Brewer’s mother Clarice Francis helped collect donations dropped off by the public at Hobart Arena parking lot on Thursday afternoon.
“We’ve got pillows, toiletries, water and diapers and clothes and a Ninja blender — someone is going to luck out,” she said.”We are so proud of our kids. It feels so good to give and I think everybody needs to experience that once in their life. The kids really stepped up. They brought a lot of good stuff in.”
Francis said she was touched by the kindness of the Troy community as she met people as they donated items Thursday afternoon.
“The lady that was just here, she was in Marsh and checking out and somebody had all this stuff. So she asked what they were doing because she didn’t hear about it. So she stopped and got cleaning supplies, like plastic gloves and masks,” Francis shared.
The supplies will benefit the community of Columbia, South Carolina where Troy High School alumni Ryan Brewer’s lives and owns a fence business. Brewer’s business has been shut down due to the flooding, but he still has employees out in the community volunteering with the clean-up efforts, Francis said.

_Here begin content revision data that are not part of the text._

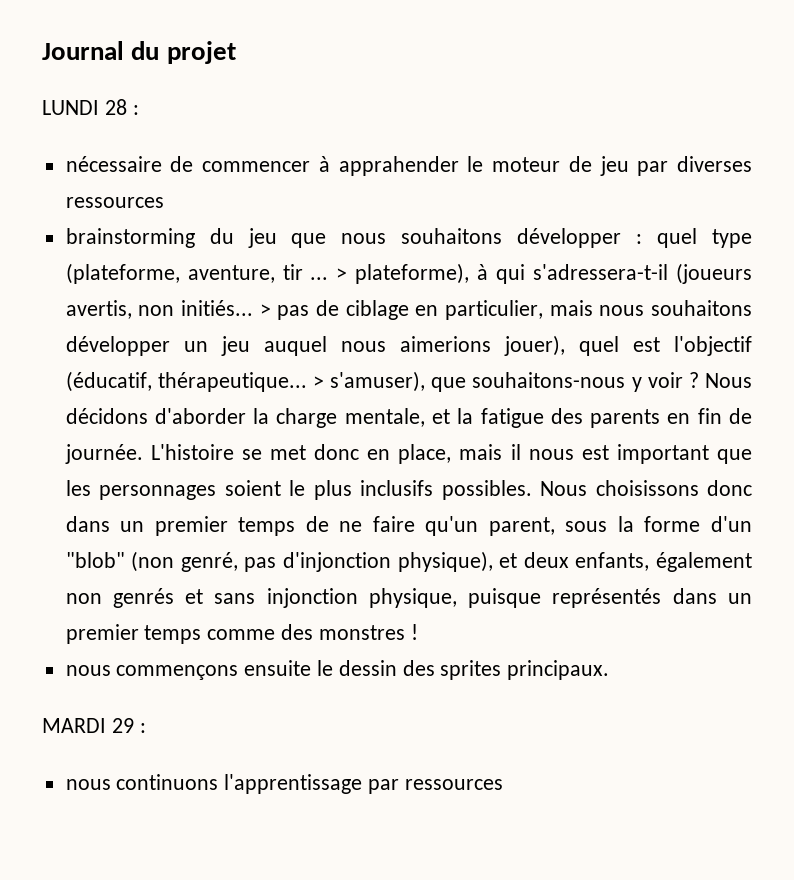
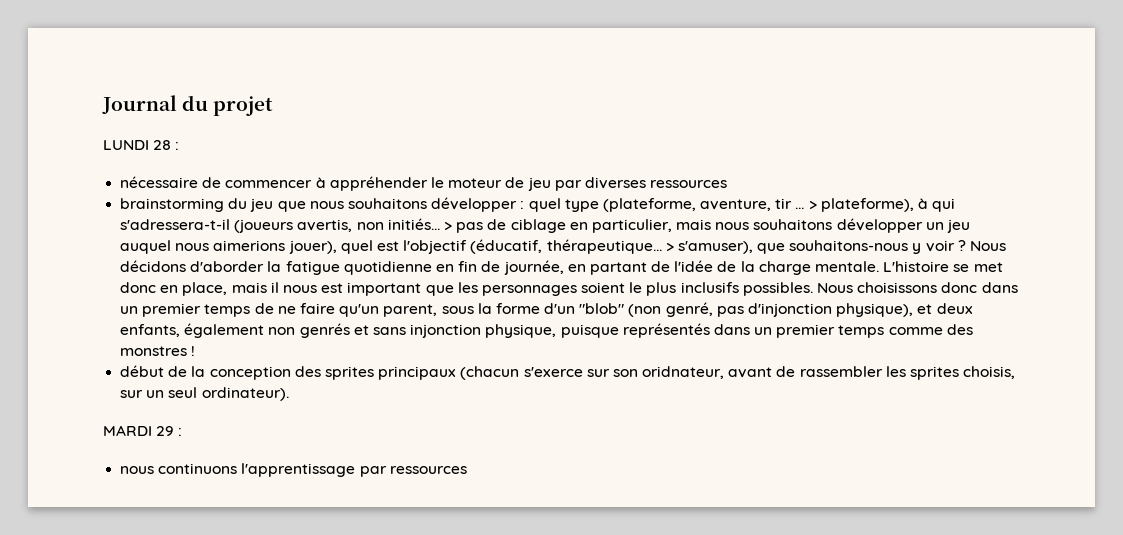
[338,156,459,176] apprahender -> [329,176,428,191] appréhender
[276,408,752,428] [64,444,143,464] charge mentale, et la fatigue des parents en fin de journée. -> [285,260,880,275] fatigue quotidienne en fin de journée, en partant de l'idée de la charge mentale.
[65,660,610,680] nous commençons ensuite le dessin des sprites principaux. -> [120,365,1016,380] [120,387,289,401] début de la conception des sprites principaux (chacun s'exerce sur son oridnateur, avant de rassembler les sprites choisis, sur un seul ordinateur).

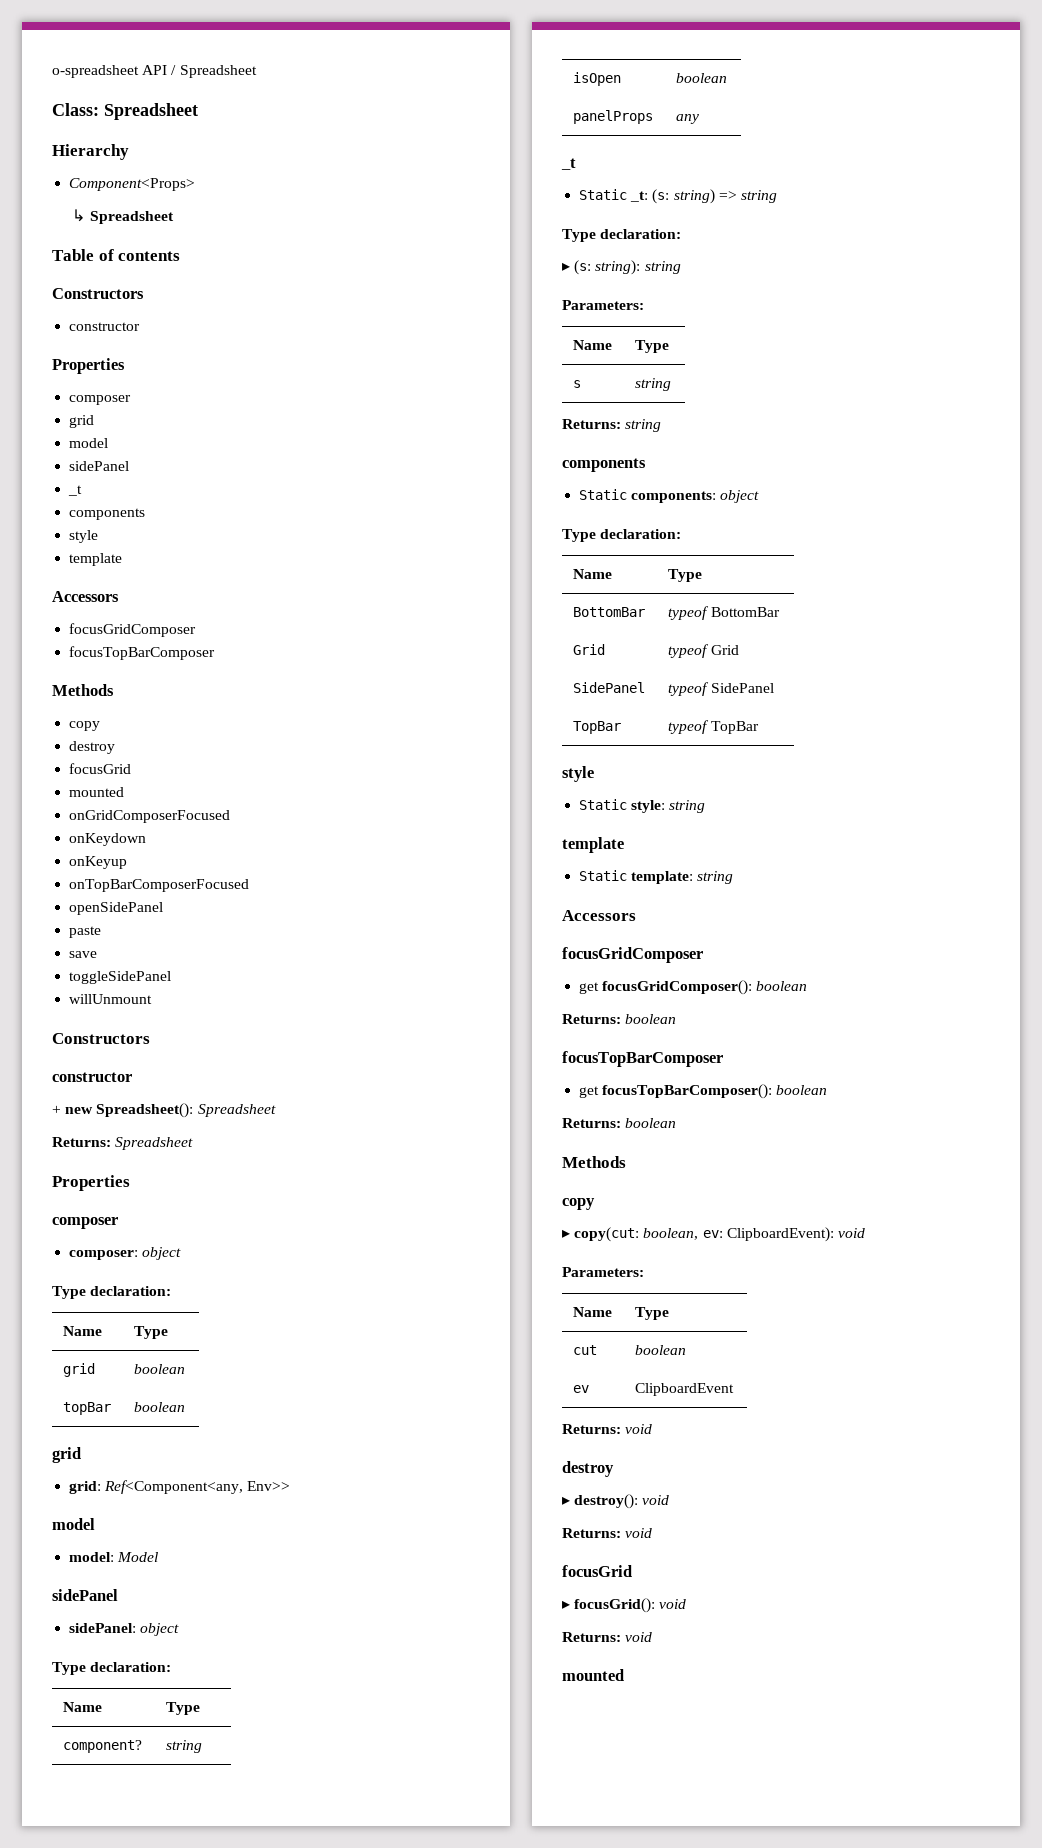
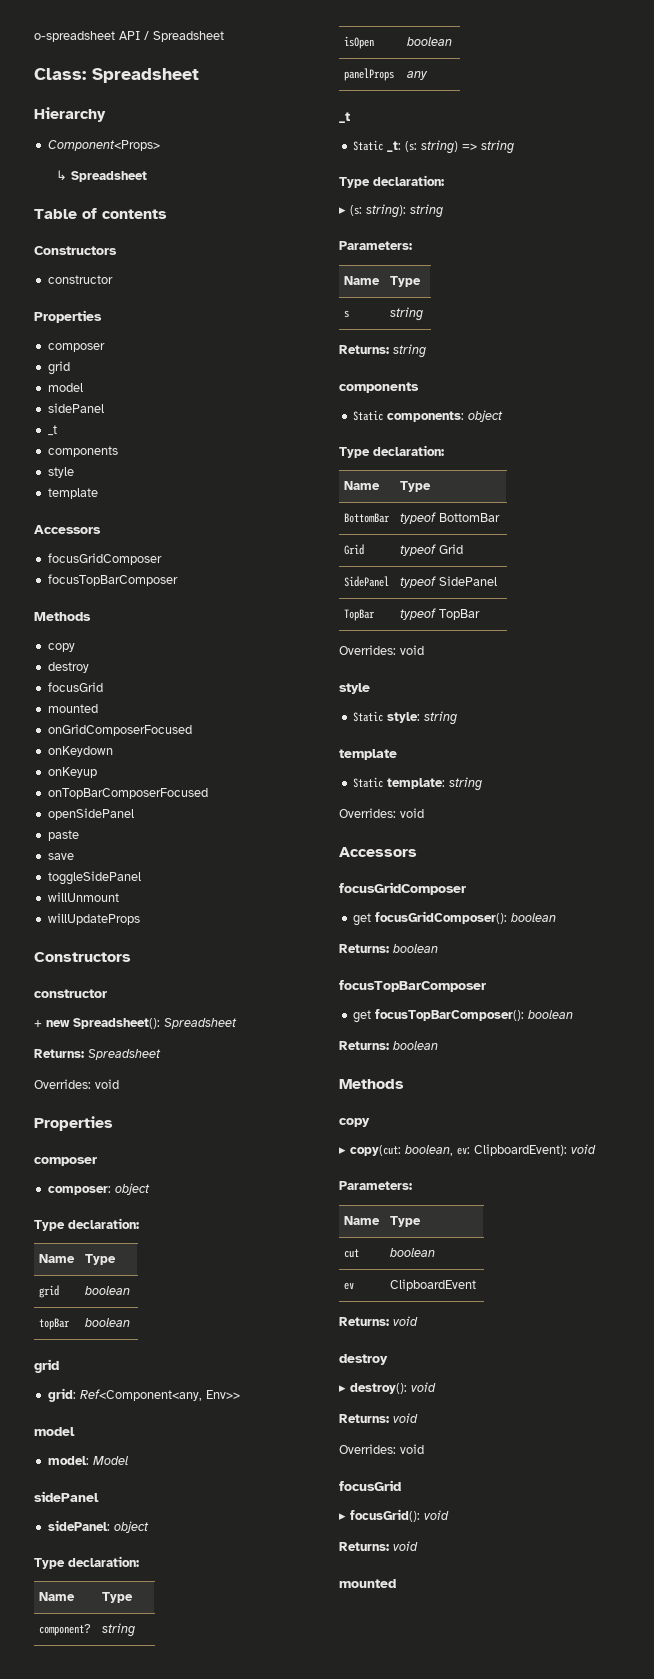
(153, 999) none -> [47,913,140,925] // willUpdateProps
(194, 1143) none -> [34,1079,119,1089] // Overrides: void
(759, 727) none -> [339,645,424,655] // Overrides: void
(734, 877) none -> [339,808,424,818] // Overrides: void
(653, 1533) none -> [339,1444,424,1454] // Overrides: void

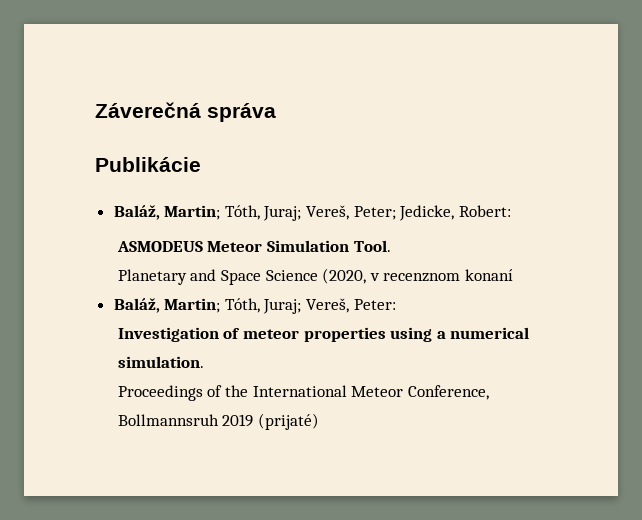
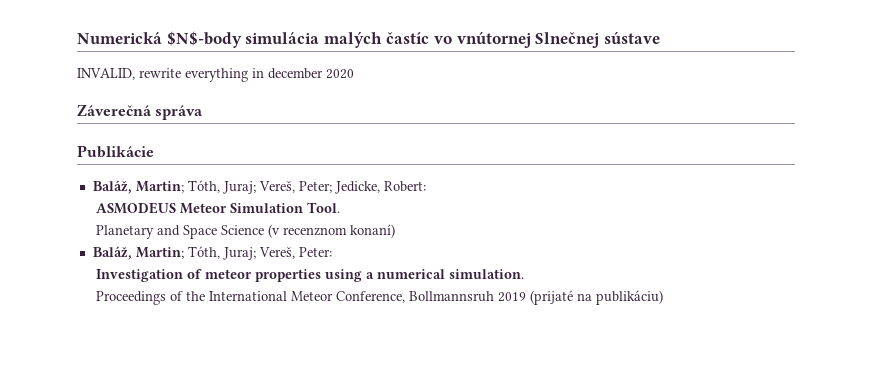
(95, 110) none -> [77,31,660,48] [77,68,354,82] Numerická $N$-body simulácia malých častíc vo vnútornej Slnečnej sústave // INVALID, rewrite everything in december 2020 //
[322,268,514,284] (2020, v recenznom konaní -> [268,224,396,238] (v recenznom konaní)
[258,413,320,430] (prijaté) -> [530,290,664,305] (prijaté na publikáciu)

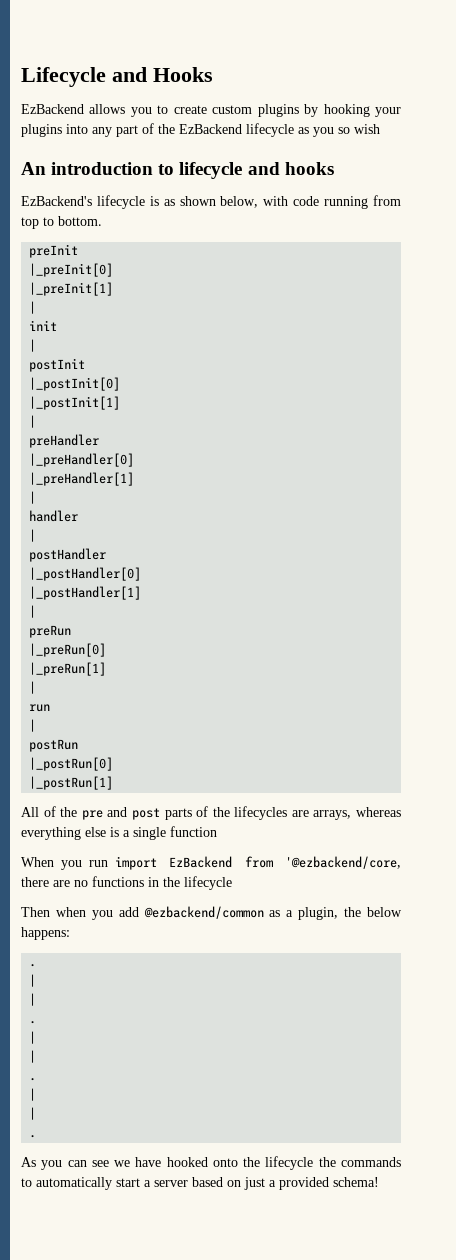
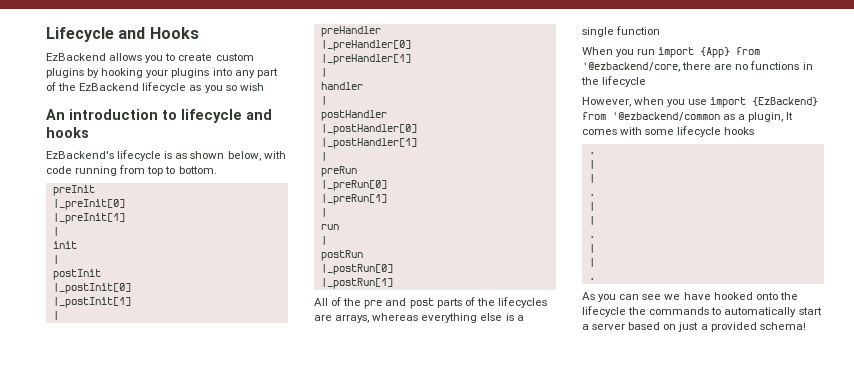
[169,856,233,868] EzBackend -> [700,47,731,58] {App}
[21,907,50,917] Then -> [582,97,631,107] However,
[118,906,403,920] [21,927,70,940] add @ezbackend/common as a plugin, the below happens: -> [688,97,819,108] [582,112,794,122] [582,126,755,137] use import {EzBackend} from '@ezbackend/common as a plugin, It comes with some lifecycle hooks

Scot Brewer said his brother’s community received more than 26 inches of rain in one day and dams were starting to breech.
“(Ryan’s) friends were in the attic of their house and waited two hours for the fire department to come and cut a hole in the roof of their house to get them out — the water just came up so fast,” Francis shared. “The schools are closed, but the kids and the football team are out volunteering. It’s an amazing community down there.”
Troy Junior High School students also participated, donating a truckload of items for those whose household items were destroyed by flood waters. Meijer of Troy also donated boxes of paper towels and water.